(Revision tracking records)
*** Begin section ***

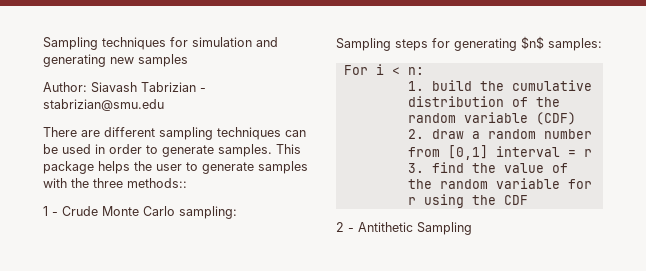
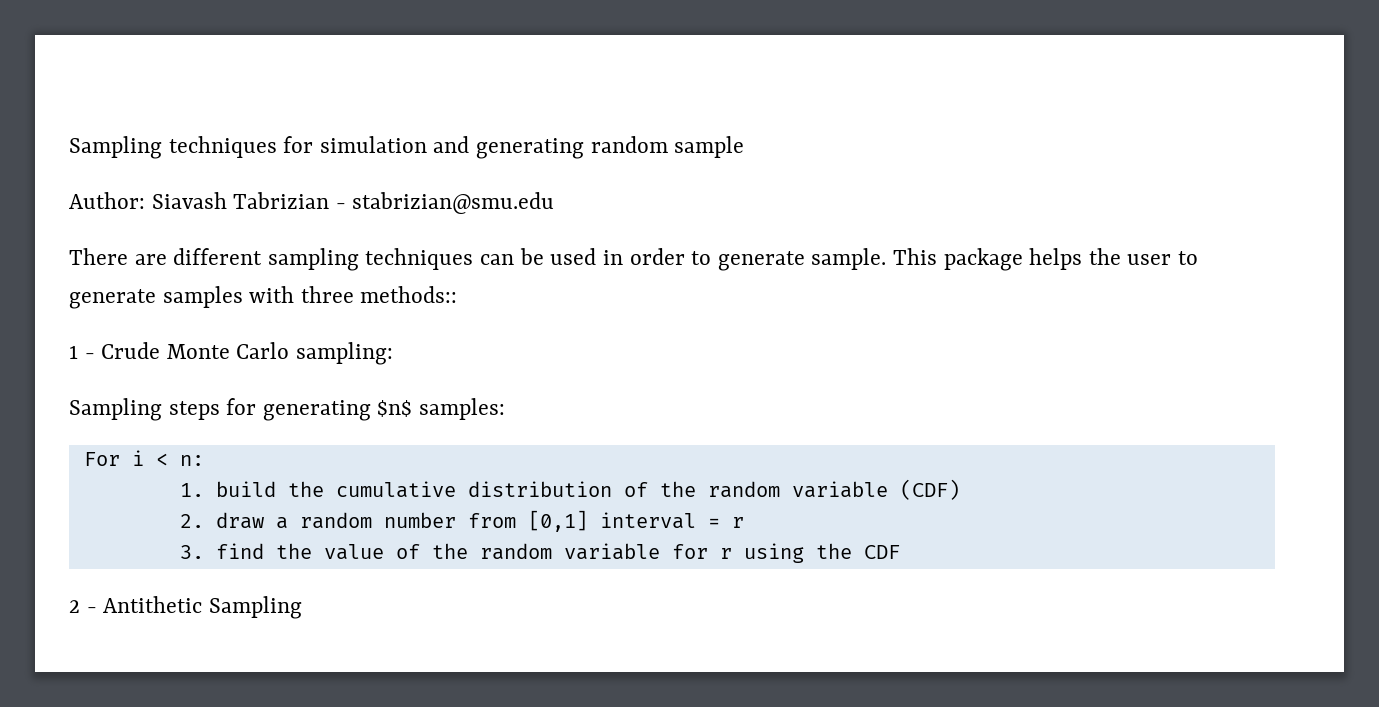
[110,54,188,67] new samples -> [590,136,745,158] random sample
[218,144,272,157] samples. -> [811,248,887,270] sample.
[71,178,89,188] the -> (295, 294) none

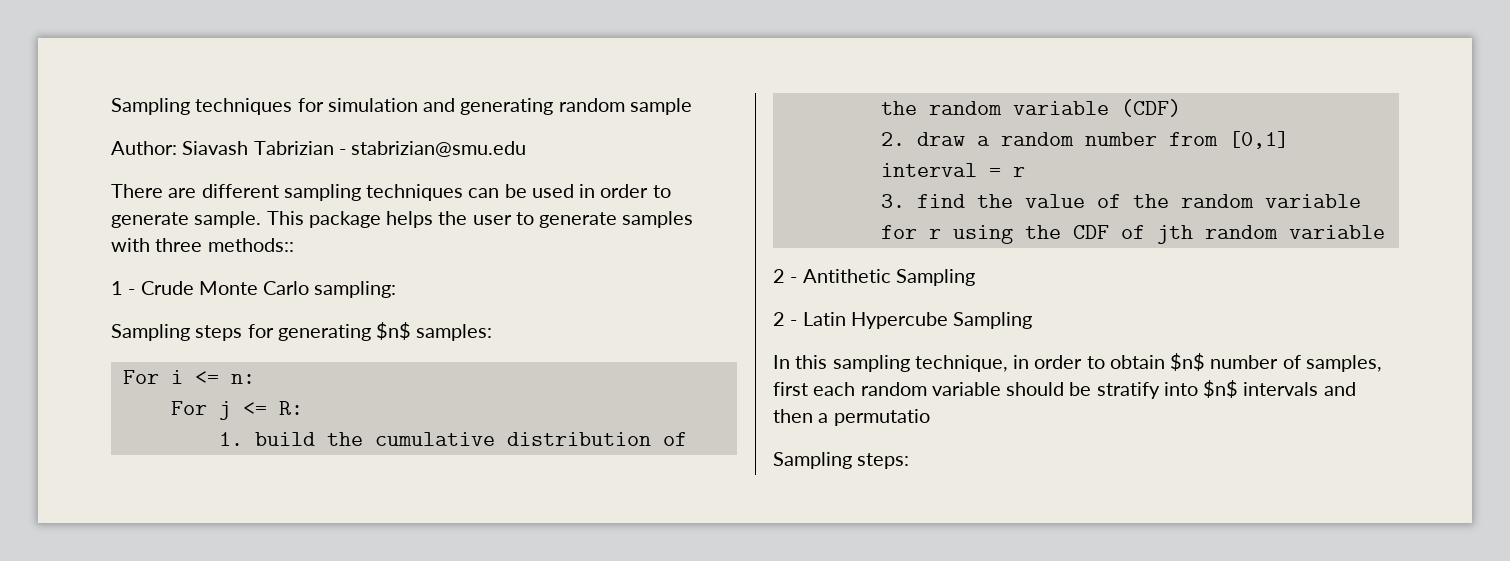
[155,453,168,466] < -> [194,371,219,384] <=
(204, 460) none -> [170,401,303,420] // For j <= R:
(900, 552) none -> [1120,225,1385,244] of jth random variable
(302, 607) none -> [773,312,1033,329] [773,353,1382,372] [773,380,1356,399] [773,409,930,426] [773,452,910,469] // 2 - Latin Hypercube Sampling // In this sampling technique, in order to obtain $n$ number of samples, first each random variable should be stratify into $n$ intervals and then a permutatio // Sampling steps:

*** End section ***

◆ **Required action**:
Copy out each line carrying the string "samples" from the data.

◆ **Exercise output**:
[110,54,188,67] new samples -> [590,136,745,158] random sample
[218,144,272,157] samples. -> [811,248,887,270] sample.
(302, 607) none -> [773,312,1033,329] [773,353,1382,372] [773,380,1356,399] [773,409,930,426] [773,452,910,469] // 2 - Latin Hypercube Sampling // In this sampling technique, in order to obtain $n$ number of samples, first each random variable should be stratify into $n$ intervals and then a permutatio // Sampling steps:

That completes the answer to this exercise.